(Your goal)
The full set of entries below, restated word for word and stripped of images, is the expected result.

(Data for analysis)

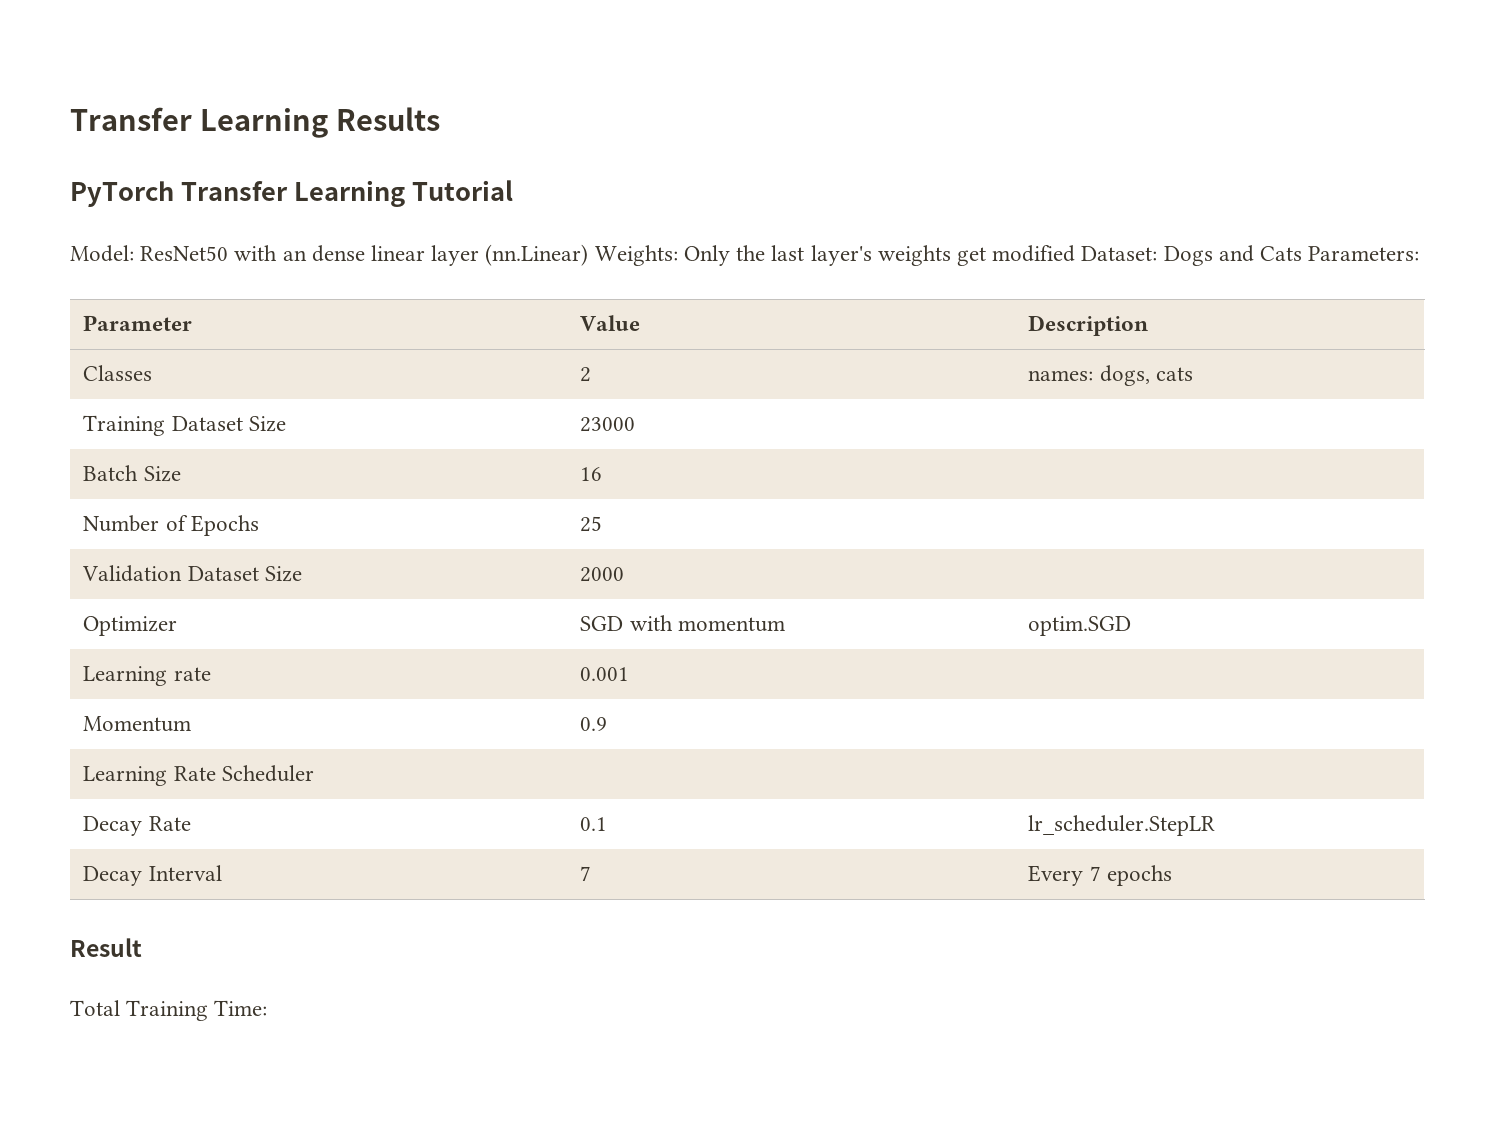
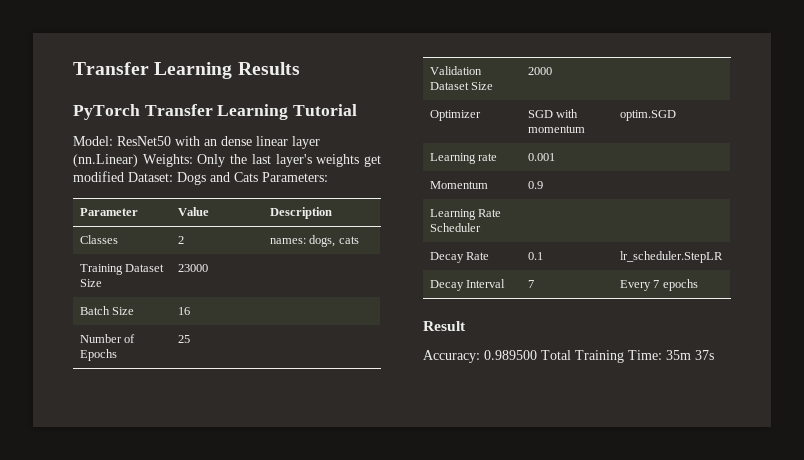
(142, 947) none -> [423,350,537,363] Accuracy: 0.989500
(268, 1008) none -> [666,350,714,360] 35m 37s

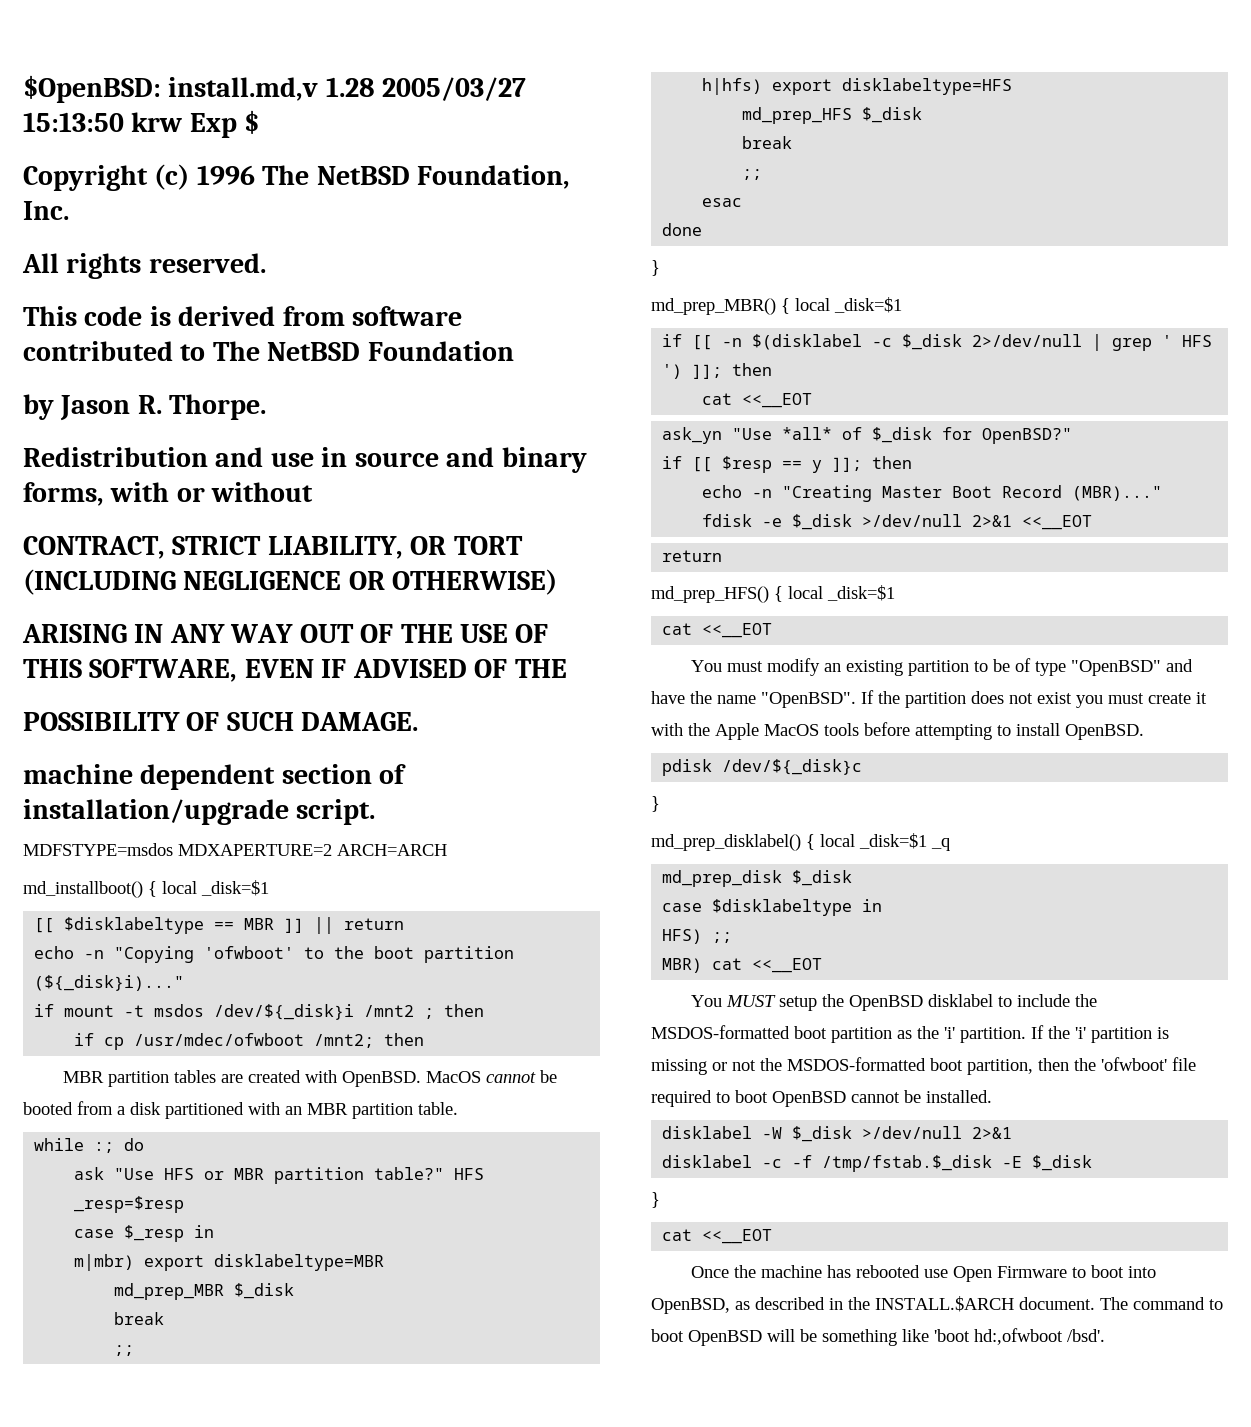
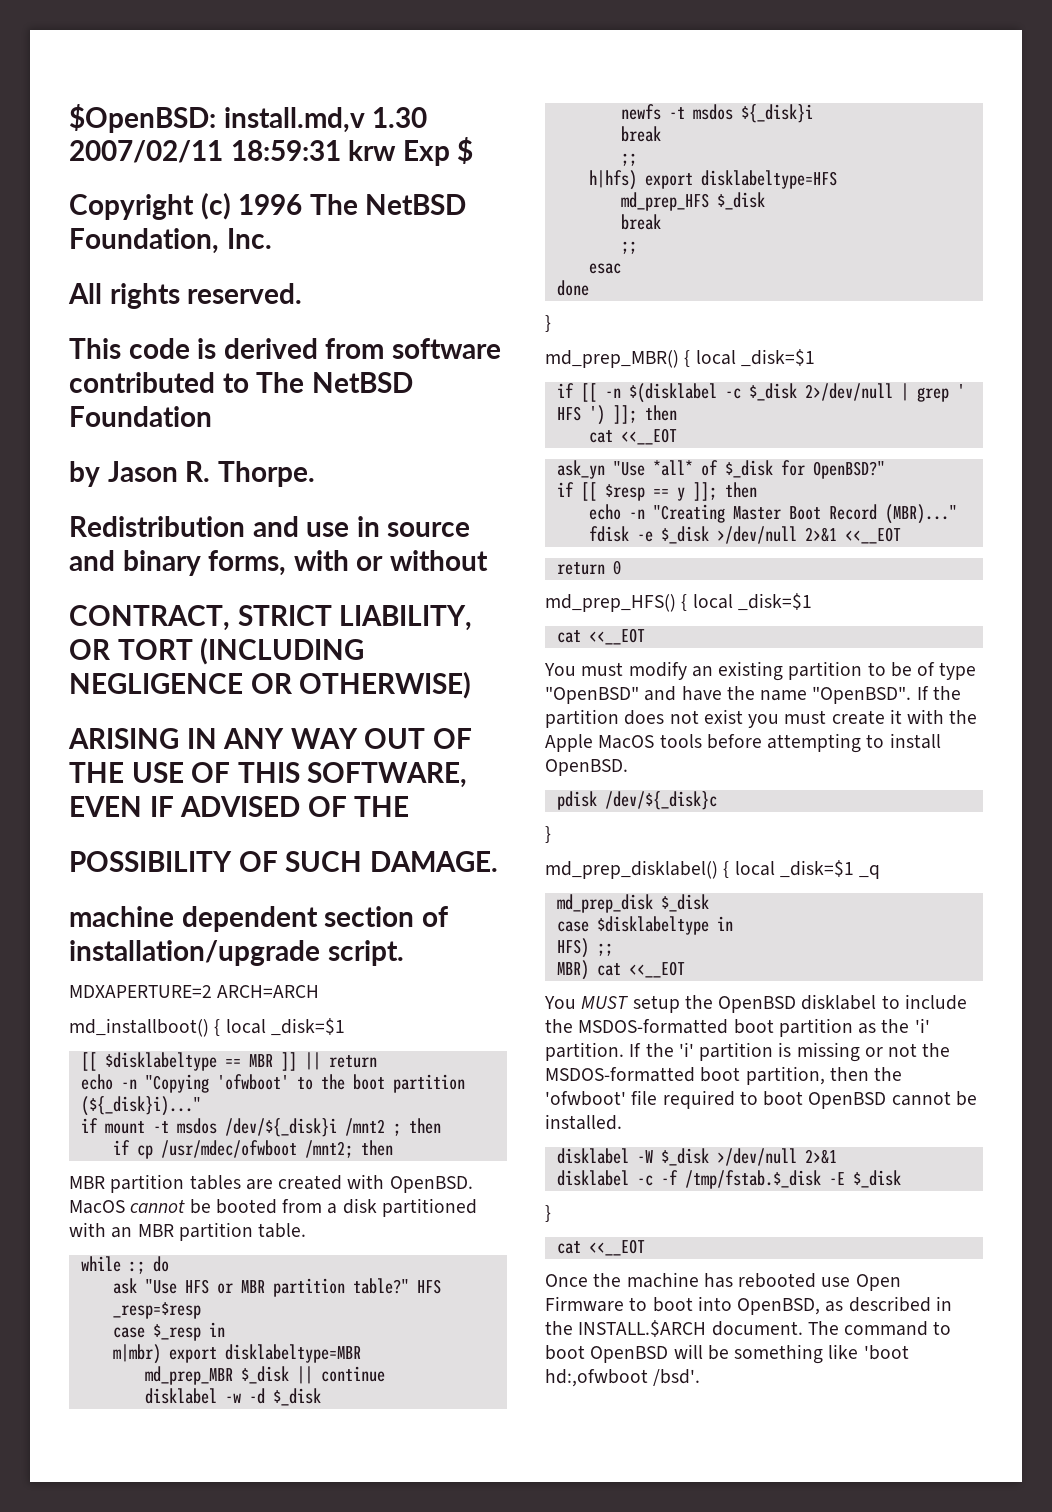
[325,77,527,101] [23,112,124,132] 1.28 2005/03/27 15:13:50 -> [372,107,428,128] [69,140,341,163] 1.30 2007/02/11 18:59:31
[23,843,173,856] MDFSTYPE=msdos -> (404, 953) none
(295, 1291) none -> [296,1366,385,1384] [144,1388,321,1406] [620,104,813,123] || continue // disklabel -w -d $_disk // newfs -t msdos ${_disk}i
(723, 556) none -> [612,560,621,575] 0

(Task solution)
(142, 947) none -> [423,350,537,363] Accuracy: 0.989500
(268, 1008) none -> [666,350,714,360] 35m 37s

[325,77,527,101] [23,112,124,132] 1.28 2005/03/27 15:13:50 -> [372,107,428,128] [69,140,341,163] 1.30 2007/02/11 18:59:31
[23,843,173,856] MDFSTYPE=msdos -> (404, 953) none
(295, 1291) none -> [296,1366,385,1384] [144,1388,321,1406] [620,104,813,123] || continue // disklabel -w -d $_disk // newfs -t msdos ${_disk}i
(723, 556) none -> [612,560,621,575] 0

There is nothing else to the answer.